Gather each line in the entries that includes the string "speed".
***
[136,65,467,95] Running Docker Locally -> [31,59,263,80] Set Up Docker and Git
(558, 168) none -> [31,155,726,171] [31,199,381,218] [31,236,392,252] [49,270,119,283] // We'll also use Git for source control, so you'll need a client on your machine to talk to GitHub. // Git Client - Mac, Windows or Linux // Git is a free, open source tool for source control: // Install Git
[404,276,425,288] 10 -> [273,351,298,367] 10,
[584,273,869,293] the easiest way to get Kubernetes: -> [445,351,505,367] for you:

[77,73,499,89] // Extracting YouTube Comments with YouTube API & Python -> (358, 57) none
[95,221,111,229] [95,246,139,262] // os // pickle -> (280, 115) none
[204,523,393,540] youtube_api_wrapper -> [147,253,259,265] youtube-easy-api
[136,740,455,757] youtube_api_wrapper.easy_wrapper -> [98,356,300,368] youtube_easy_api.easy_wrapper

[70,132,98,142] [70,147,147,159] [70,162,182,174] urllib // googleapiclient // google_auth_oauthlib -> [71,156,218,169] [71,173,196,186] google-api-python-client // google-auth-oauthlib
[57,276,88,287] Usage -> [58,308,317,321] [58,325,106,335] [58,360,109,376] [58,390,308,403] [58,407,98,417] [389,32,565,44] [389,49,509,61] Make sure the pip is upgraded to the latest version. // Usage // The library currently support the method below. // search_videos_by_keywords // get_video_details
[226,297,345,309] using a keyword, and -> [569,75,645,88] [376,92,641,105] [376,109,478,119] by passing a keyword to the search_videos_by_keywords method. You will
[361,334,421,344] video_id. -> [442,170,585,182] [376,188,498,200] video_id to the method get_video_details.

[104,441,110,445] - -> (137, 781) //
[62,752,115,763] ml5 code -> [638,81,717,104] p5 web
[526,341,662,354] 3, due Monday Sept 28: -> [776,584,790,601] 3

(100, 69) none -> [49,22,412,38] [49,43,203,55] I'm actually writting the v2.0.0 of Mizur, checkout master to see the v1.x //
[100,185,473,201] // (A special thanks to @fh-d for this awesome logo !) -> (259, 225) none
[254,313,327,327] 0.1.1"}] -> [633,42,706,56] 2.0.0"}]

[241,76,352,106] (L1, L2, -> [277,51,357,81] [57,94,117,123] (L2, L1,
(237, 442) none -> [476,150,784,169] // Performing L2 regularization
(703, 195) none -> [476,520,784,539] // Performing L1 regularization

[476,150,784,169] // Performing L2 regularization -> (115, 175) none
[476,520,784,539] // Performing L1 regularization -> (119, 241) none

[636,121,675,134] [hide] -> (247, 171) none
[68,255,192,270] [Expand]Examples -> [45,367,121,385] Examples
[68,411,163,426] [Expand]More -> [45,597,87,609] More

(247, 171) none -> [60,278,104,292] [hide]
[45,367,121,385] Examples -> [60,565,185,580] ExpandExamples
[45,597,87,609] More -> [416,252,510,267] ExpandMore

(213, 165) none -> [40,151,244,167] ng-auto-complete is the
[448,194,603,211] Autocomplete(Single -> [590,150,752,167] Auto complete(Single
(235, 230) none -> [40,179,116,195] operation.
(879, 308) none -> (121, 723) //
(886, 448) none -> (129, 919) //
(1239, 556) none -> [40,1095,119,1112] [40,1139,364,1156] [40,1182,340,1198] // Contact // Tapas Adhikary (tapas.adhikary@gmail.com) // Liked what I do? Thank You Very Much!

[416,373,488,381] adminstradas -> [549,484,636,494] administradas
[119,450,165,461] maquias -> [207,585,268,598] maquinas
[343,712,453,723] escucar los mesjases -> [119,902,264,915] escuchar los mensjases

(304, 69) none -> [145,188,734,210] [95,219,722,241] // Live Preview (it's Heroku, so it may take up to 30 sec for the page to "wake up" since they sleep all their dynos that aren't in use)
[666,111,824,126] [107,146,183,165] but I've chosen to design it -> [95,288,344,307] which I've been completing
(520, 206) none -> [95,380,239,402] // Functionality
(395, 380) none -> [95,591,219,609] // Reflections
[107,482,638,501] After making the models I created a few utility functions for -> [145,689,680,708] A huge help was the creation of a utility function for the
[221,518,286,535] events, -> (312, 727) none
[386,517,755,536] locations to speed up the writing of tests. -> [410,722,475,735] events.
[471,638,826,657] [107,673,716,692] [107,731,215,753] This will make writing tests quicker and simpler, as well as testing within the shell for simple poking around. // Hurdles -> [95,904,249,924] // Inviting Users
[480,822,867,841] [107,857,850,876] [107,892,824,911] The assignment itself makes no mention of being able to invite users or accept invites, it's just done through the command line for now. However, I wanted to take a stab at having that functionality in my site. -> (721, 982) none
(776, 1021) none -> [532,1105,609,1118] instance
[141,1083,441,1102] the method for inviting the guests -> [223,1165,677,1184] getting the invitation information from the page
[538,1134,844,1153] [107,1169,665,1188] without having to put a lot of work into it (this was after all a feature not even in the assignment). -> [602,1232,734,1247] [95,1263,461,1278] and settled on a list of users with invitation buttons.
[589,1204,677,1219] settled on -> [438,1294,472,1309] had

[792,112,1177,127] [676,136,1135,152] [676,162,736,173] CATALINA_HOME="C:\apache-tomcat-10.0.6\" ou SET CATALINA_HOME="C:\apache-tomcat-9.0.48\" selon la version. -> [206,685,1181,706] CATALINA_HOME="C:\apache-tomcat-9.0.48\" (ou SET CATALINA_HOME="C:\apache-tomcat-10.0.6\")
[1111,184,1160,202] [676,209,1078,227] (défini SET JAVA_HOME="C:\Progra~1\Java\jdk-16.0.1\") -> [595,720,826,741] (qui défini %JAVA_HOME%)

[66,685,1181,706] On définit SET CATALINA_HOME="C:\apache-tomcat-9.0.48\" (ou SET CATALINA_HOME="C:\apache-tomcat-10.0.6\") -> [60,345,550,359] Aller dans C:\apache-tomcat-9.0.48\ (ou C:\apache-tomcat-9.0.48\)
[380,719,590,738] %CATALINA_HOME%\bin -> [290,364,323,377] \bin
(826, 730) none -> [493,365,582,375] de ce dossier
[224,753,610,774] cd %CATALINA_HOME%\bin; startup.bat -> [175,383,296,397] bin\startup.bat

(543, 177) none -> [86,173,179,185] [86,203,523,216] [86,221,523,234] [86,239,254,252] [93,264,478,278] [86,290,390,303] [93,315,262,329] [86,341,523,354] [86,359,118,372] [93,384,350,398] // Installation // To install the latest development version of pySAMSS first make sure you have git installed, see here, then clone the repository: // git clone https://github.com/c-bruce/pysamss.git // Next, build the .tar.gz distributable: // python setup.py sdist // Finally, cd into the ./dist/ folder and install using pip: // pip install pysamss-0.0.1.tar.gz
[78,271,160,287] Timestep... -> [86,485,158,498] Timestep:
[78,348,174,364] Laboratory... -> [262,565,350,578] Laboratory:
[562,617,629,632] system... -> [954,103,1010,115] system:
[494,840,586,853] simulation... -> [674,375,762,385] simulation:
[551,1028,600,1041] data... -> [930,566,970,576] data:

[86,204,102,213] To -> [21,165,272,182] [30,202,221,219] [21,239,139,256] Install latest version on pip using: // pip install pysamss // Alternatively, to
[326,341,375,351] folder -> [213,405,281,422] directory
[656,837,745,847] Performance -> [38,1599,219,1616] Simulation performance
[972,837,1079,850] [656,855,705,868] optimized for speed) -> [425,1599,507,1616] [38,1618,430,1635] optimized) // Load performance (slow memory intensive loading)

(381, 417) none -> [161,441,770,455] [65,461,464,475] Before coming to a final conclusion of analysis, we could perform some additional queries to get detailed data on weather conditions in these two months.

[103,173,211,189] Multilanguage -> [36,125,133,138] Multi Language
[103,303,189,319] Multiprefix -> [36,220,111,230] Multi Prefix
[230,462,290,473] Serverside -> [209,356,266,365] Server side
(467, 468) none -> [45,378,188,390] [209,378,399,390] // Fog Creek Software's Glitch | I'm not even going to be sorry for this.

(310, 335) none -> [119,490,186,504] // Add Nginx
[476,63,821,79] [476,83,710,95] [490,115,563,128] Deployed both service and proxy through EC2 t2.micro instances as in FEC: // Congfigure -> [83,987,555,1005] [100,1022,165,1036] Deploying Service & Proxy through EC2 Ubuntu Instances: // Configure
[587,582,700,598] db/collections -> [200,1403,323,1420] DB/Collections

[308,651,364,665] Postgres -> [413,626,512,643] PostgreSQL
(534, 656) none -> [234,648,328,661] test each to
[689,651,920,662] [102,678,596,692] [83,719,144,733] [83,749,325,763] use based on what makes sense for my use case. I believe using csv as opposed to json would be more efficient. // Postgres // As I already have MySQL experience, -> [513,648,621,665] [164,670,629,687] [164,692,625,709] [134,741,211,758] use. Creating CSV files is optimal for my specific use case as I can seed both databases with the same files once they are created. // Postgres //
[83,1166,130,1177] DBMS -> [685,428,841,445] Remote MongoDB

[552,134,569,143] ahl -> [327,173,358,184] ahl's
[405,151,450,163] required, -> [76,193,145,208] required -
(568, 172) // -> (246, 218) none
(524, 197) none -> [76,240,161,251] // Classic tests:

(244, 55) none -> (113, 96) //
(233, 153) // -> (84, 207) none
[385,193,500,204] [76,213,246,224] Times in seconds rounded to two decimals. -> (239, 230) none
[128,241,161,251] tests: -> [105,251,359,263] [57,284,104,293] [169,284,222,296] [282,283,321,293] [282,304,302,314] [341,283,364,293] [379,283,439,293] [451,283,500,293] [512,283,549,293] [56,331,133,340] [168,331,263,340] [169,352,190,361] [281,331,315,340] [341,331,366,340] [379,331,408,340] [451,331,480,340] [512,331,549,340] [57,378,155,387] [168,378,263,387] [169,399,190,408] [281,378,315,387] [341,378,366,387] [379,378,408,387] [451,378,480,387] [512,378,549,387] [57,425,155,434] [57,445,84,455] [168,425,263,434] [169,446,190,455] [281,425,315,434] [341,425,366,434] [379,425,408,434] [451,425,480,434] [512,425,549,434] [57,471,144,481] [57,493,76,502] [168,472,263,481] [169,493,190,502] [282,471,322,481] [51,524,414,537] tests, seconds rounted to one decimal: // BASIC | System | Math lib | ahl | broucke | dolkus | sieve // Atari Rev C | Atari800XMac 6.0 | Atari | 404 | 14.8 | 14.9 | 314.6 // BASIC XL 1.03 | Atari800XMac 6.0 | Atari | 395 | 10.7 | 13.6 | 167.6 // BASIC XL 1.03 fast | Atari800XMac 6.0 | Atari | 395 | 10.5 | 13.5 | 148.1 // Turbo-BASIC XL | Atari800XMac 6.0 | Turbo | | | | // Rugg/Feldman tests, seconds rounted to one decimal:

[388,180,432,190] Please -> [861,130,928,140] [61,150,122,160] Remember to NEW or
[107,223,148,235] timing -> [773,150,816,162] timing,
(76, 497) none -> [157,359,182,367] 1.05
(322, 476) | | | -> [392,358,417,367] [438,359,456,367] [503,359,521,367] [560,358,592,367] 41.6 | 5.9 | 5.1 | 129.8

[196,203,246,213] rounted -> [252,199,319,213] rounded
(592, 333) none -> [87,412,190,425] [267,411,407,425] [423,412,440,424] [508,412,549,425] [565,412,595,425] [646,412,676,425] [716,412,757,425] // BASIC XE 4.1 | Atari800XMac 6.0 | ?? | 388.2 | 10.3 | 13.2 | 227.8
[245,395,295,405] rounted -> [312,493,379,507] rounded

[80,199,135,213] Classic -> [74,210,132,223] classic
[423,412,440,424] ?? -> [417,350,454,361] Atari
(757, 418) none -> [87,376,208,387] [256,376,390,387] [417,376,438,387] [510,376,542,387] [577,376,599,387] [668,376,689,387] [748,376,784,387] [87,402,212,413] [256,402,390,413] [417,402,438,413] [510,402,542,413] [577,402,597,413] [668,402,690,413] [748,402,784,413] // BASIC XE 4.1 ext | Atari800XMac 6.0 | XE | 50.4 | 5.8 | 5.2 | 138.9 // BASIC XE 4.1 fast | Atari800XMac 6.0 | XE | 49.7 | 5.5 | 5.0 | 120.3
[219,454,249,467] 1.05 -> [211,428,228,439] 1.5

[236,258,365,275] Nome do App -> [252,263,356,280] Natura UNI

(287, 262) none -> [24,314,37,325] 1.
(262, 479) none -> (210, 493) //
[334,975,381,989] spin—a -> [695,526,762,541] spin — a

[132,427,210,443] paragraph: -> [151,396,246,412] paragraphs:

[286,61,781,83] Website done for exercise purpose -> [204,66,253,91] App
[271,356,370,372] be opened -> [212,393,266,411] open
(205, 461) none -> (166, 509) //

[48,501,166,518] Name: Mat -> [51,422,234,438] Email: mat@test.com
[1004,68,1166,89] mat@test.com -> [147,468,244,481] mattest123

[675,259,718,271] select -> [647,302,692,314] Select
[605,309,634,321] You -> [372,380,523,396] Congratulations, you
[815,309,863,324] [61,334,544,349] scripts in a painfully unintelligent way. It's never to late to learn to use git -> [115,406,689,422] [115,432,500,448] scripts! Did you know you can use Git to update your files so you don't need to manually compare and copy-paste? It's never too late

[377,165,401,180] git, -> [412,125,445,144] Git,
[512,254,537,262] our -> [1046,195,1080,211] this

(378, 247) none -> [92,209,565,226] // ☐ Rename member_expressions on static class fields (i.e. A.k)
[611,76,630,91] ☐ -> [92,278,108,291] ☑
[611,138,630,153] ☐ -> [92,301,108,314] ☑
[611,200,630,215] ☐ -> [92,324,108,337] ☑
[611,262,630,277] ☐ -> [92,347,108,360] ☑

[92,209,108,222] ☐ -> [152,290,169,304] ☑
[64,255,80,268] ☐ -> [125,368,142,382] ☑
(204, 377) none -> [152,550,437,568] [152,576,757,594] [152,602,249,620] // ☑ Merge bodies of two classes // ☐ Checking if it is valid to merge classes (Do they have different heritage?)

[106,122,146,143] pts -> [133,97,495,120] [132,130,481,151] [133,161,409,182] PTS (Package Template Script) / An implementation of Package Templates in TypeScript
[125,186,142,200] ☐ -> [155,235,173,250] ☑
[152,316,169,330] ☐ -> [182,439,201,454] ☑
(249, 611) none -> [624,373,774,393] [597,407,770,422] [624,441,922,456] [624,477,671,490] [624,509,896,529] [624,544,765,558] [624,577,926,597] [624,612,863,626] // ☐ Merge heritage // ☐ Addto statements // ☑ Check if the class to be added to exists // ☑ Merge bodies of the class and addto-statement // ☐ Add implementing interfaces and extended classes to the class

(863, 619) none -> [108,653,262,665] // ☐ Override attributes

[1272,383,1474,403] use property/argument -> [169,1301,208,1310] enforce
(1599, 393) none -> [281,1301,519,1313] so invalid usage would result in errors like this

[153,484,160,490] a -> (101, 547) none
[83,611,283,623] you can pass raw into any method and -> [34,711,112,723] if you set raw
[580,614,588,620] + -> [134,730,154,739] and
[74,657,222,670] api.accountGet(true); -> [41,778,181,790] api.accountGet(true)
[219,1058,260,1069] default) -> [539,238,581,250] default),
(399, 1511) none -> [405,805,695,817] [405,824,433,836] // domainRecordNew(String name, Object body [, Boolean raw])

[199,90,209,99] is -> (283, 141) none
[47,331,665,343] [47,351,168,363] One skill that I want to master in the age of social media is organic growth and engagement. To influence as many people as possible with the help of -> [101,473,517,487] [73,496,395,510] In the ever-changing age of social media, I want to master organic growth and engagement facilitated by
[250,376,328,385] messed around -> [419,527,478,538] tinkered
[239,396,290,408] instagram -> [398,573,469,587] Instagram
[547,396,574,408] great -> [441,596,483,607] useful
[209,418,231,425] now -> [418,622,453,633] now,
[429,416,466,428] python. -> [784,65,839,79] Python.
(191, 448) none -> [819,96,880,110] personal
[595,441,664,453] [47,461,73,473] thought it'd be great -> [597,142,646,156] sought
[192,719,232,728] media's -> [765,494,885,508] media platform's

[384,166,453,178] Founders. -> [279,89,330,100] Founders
***
### Output of the task
[386,517,755,536] locations to speed up the writing of tests. -> [410,722,475,735] events.
[972,837,1079,850] [656,855,705,868] optimized for speed) -> [425,1599,507,1616] [38,1618,430,1635] optimized) // Load performance (slow memory intensive loading)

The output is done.